Phase II — Attention, Transformers & Scaling | Week 4 | 2.5 hours "How many Rs in strawberry? If you can't answer that, your tokenizer is showing." — @karpathy
Models don't see text. They see integer sequences. How you convert text → integers has profound consequences:
Text: "unhappiness"
Character: ['u','n','h','a','p','p','i','n','e','s','s'] → 11 tokens
Word: ['unhappiness'] → 1 token (but vocab=∞)
Subword: ['un', 'happiness'] → 2 tokens ← sweet spot
BPE: ['un', 'happ', 'iness'] → 3 tokens (depends on training)
| Level | Vocab Size | Seq Length | OOV? | Morphology |
|---|---|---|---|---|
| Character | ~256 | Very long | Never | Must learn from scratch |
| Word | 100K+ | Short | Yes, common | Captures full words |
| Subword (BPE) | 32K–100K | Medium | Rare | Learns morphemes |
BPE is the dominant tokenization algorithm. It's a compression algorithm repurposed for NLP.
Algorithm:
Corpus: "low low low low low lowest lowest newer newer newer wider wider"
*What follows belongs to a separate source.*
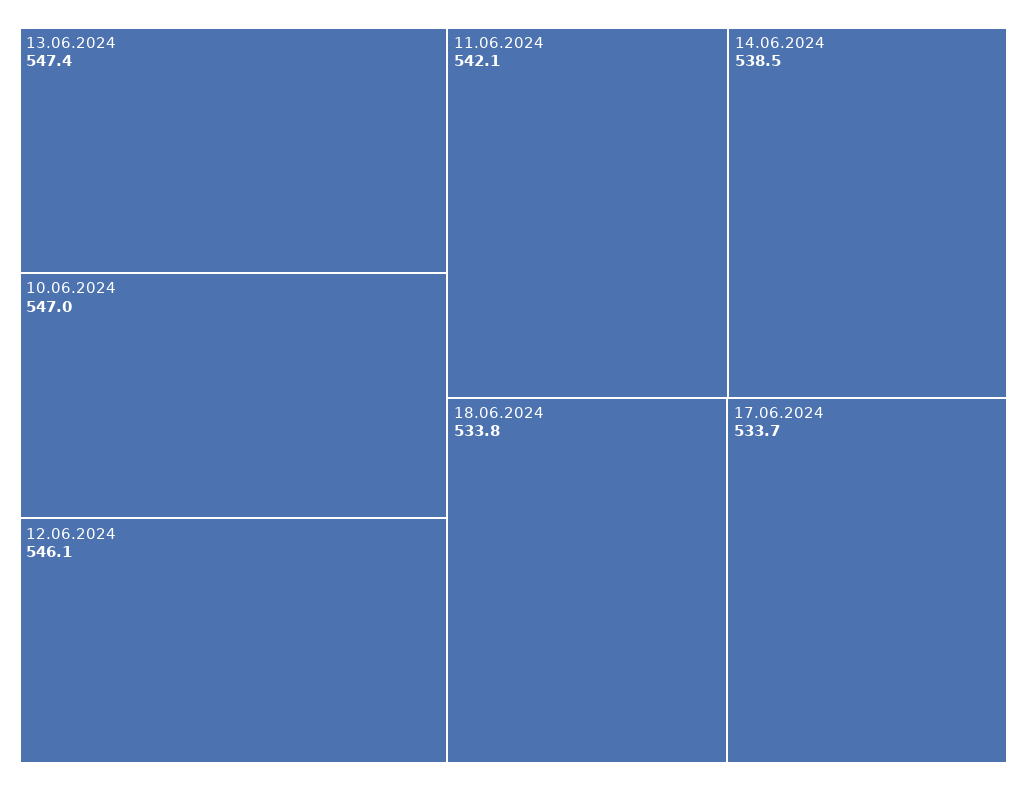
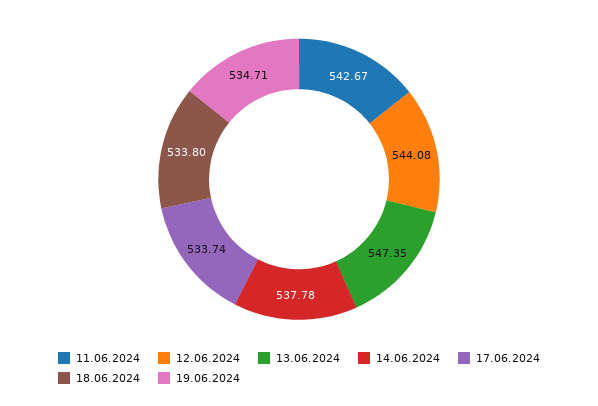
10.06.2024: 547 -> none
12.06.2024: 546.1 -> 544.08
11.06.2024: 542.1 -> 542.67
14.06.2024: 538.5 -> 537.78
19.06.2024: none -> 534.71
Step 0 — Character vocabulary:
{'l','o','w','e','s','t','n','r','i','d',' '}
Step 0 — Tokenized corpus:
l o w l o w l o w l o w l o w l o w e s t l o w e s t
n e w e r n e w e r n e w e r w i d e r w i d e r
Step 1 — Most frequent pair: ('l', 'o') → count: 7
Merge 'l'+'o' → 'lo'
lo w lo w lo w lo w lo w lo w e s t lo w e s t
n e w e r n e w e r n e w e r w i d e r w i d e r
Step 2 — Most frequent pair: ('lo', 'w') → count: 7
Merge 'lo'+'w' → 'low'
low low low low low low e s t low e s t
n e w e r n e w e r n e w e r w i d e r w i d e r
Step 3 — Most frequent pair: ('e', 'r') → count: 5
Merge 'e'+'r' → 'er'
low low low low low low e s t low e s t
n e w er n e w er n e w er w i d er w i d er
Step 4 — Most frequent pair: ('e', 'w') → count: 3
Merge 'e'+'w' → 'ew'
...and so on until vocab size reached
Both are subword tokenization but differ in the merge criterion:
BPE: Merges the most frequent pair.
WordPiece: Merges the pair that maximizes the likelihood of the training data: $$\text{score}(a, b) = \frac{\text{freq}(ab)}{\text{freq}(a) \times \text{freq}(b)}$$
This favors merging rare subwords that appear together, rather than just common pairs.
In practice: The difference is minor. BPE is more common in modern models.
Problem: Standard BPE depends on pre-tokenization (splitting on spaces). This fails for languages without spaces (Chinese, Japanese) and creates language bias.
SentencePiece (Kudo & Richardson, 2018):
- Treats the input as a raw stream of characters (including spaces as ▁)
- Language-agnostic — no pre-tokenization needed
- Used by LLaMA, T5, mBART
Byte-Level BPE (GPT-2/3/4, tiktoken):
- Start with 256 byte tokens (UTF-8 bytes)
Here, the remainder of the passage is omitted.